Does NOT use subword tokens
Does NOT use BPE
Uses only raw characters

3️⃣ Autograd — Building Our Own Backpropagation Engine

The Value class is the heart of this file.

class Value:

This implements:

Forward pass
Computational graph
Backward pass
Chain rule

Every number in the model is wrapped inside a Value.

Example:

a = Value(2.0)
b = Value(3.0)
c = a * b

Now:

c.data = 6
Gradients can be computed automatically

When we call:

loss.backward()

The chain rule flows backward through every operation.

This is a mini PyTorch, written from scratch.
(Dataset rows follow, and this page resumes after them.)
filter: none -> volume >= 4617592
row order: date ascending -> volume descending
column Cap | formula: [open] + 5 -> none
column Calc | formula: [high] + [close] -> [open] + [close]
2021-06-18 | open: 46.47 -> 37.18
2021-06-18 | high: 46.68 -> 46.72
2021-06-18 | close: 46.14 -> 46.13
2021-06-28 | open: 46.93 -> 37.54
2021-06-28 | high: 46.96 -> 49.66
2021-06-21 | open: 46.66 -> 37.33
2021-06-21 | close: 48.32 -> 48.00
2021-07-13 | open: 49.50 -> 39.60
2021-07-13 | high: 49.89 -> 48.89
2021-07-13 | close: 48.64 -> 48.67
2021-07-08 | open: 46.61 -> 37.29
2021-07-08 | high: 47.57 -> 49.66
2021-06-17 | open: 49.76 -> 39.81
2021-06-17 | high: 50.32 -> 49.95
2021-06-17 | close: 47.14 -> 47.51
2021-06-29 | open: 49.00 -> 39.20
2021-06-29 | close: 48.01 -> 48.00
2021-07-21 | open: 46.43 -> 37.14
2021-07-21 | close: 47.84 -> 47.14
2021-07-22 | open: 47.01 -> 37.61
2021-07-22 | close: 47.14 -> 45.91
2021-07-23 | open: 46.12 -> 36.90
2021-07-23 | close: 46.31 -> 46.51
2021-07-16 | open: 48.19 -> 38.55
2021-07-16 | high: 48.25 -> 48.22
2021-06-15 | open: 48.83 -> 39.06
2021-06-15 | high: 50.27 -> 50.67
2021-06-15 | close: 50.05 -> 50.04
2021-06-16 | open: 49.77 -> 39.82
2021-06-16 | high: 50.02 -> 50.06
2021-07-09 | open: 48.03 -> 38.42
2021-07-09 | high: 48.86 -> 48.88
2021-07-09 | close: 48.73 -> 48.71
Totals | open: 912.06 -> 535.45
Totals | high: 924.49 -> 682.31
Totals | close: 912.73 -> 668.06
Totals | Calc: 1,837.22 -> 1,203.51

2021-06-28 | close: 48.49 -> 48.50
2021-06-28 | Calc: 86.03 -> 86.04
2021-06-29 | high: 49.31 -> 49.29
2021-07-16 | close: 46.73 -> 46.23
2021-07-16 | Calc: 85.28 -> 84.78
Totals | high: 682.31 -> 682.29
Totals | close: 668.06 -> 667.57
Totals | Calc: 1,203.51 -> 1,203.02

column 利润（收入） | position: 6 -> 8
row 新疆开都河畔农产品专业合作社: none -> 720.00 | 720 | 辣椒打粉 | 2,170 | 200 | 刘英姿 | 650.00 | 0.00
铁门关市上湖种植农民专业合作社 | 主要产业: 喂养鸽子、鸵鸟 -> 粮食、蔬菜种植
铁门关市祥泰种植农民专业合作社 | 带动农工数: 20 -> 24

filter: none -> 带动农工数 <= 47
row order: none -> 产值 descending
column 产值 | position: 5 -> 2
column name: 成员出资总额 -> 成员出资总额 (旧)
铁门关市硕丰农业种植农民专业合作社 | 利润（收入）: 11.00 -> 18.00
4️⃣ Model Parameters — What Does GPT Learn?

n_embd = 16
n_head = 4
n_layer = 1
block_size = 16

We define:

Parameter	Meaning
n_embd	Embedding size
n_head	Attention heads
n_layer	Transformer layers
block_size	Max sequence length

Parameter Matrices

state_dict['wte']  # token embeddings
state_dict['wpe']  # positional embeddings
state_dict['lm_head']  # output layer

And for each layer:

Query weights
Key weights
Value weights
Output weights
MLP layers

All initialized randomly:

random.gauss(0, std)

At this stage, the model knows nothing.

5️⃣ Core Architecture — The GPT Function

def gpt(token_id, pos_id, keys, values):

This is the Transformer.

It follows GPT-2 style architecture:

Step 1: Token + Position Embedding

x = token_embedding + position_embedding

This gives meaning + position awareness.

Step 2: RMSNorm

Instead of LayerNorm, Karpathy uses RMSNorm:

x = rmsnorm(x)

This stabilizes training.

Step 3: Multi-Head Attention

For each head:

attn_logits = q ⋅ k / sqrt(head_dim)
attn_weights = softmax(attn_logits)
head_out = weighted sum of values

This allows the token to:

Look at previous tokens
Learn relationships
Understand context

Even at character level!

Step 4: MLP Block

x = linear → ReLU → linear

This allows:

Nonlinear transformation
Pattern learning
Feature extraction

Step 5: Output Layer

logits = linear(x, lm_head)

This produces:

One score per possible next character

Not probabilities yet — just logits.

6️⃣ Training — Teaching GPT to Predict the Next Character

Each name becomes:

[BOS] a n n a [BOS]

At each position:

Input: current character
Target: next character

Loss:

loss_t = -log(prob[target])

This is cross-entropy loss.

The model learns by minimizing:

Average negative log likelihood

7️⃣ Backpropagation

loss.backward()

This computes gradients for every parameter using:

Chain rule
Computational graph
Reverse topological order

This is pure math.

8️⃣ Optimizer — Adam

m[i] = beta1 * m[i] + (1 - beta1) * p.grad
v[i] = beta2 * v[i] + (1 - beta2) * p.grad ** 2

Adam uses:

Momentum (first moment)
Variance tracking (second moment)
Bias correction

Parameters update:

p.data -= learning_rate * adjusted_gradient

Training runs for:

1000 steps

9️⃣ Inference — Generating New Names

temperature = 0.5

We start with BOS and repeatedly:

Get logits
Apply temperature scaling
Softmax
Sample next token
Repeat

If BOS is generated → stop.

Example output:

anita
kane
torian
kalana

Many of these:

Are readable
Sound realistic
Were never in the training set

This is generative behavior.

🔥 What This MicroGPT Proves

1️⃣ GPT does not store words 2️⃣ It learns probability distributions 3️⃣ Creativity emerges from sampling 4️⃣ Temperature controls randomness 5️⃣ Transformers are just math + matrices

🧠 Why This Is Special

Because:

The entire algorithm fits in one file
No black boxes
No hidden libraries
Every line is understandable

This is transformer architecture in its most atomic form.

🏁 Final Thought

Large GPTs have billions of parameters.

This one has only thousands.

Yet the core idea is identical:

Attention + MLP + Backpropagation + Probability Sampling

Everything else is scale and efficiency.

Thanks to Andrej Karpathy, we can witness generative intelligence emerge from 243 lines of pure Python.